Предлагаемый способ прост в использовании, доступен любой бактериологической лаборатории и позволяет выделять из смешанной культуры и проводить количественное определение бифидобактерий в различном биоматериале - продуктах питания, бактерийных препаратах, содержимом кишечника, в сточных водах и другом биоматериале, содержащем смешанные культуры микроорганизмов. При этом возможно использование любых питательных сред для выделения и культивирования бифидобактерий.

Список литературы
1. Shah N.P. Isolation and enumeration of bifidobacteria in fermentedd milk prodacts. A review. Milchwiss, 1997, vol.52, 72-76.

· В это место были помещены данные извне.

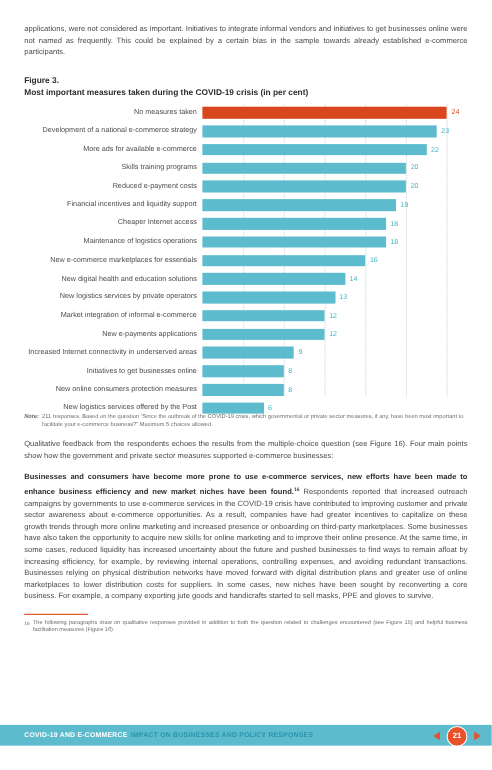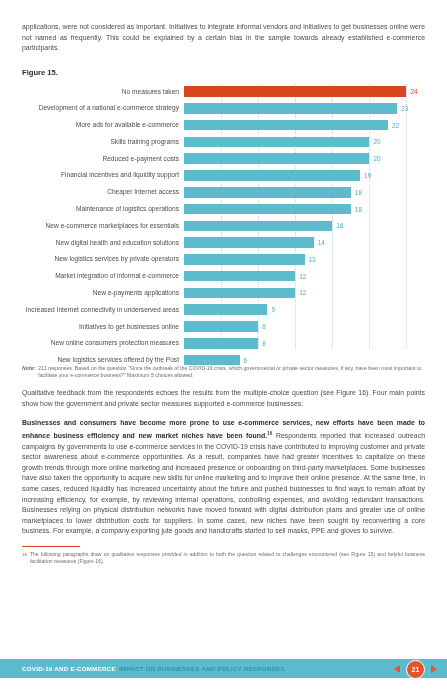"Figure 15." div.fig-label { text: 15 -> 3 }
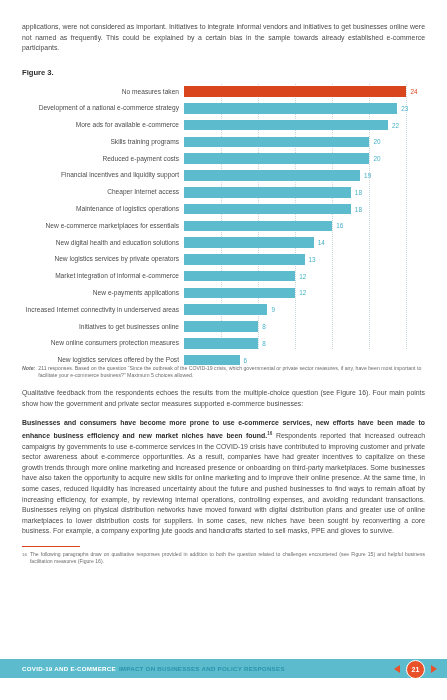"Most important measures taken during" div.fig-title { html: none -> <div>Most important measures taken during the COVID-19 crisis (in per cent)</div> }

2. Difko Manual. Dehydrated culture media and reagents for microbiology. Difko. Tenth edition. Difko laboratories, Detroit, Michigan 48232 USA, 1994, 101-102.

3. TУ-49.1016-85 Технические условия. Препарат сухой бифидобактерий и молочнокислых бактерий (Бифилакт). Министерство мясной и молочной промышленности СССР. Утверждены 0.06.1985 г.

Формула изобретения

1. Способ количественной оценки содержания бифидобактерий в смешанных культурах микроорганизмов, предусматривающий посев исследуемых проб в селективную питательную среду для выделения бифидобактерий с последующим термостатированием и подсчетом количества клеток бифидобактерий в исследуемом биоматериале, отличающийся тем, что в качестве селективных агентов используют азид натрия и литий пропионовокислый, которые одновременно вносят в питательную среду, предназначенную для выделения и культивирования бифидобактерий.

2. Способ количественной оценки содержания бифидобактерий в смешанных культурах микроорганизмов по п.1, отличающийся тем, что азид натрия вносят в питательную среду в количестве 120 - 150 мг/л, а пропионат лития в количестве 20 - 30 мл/л.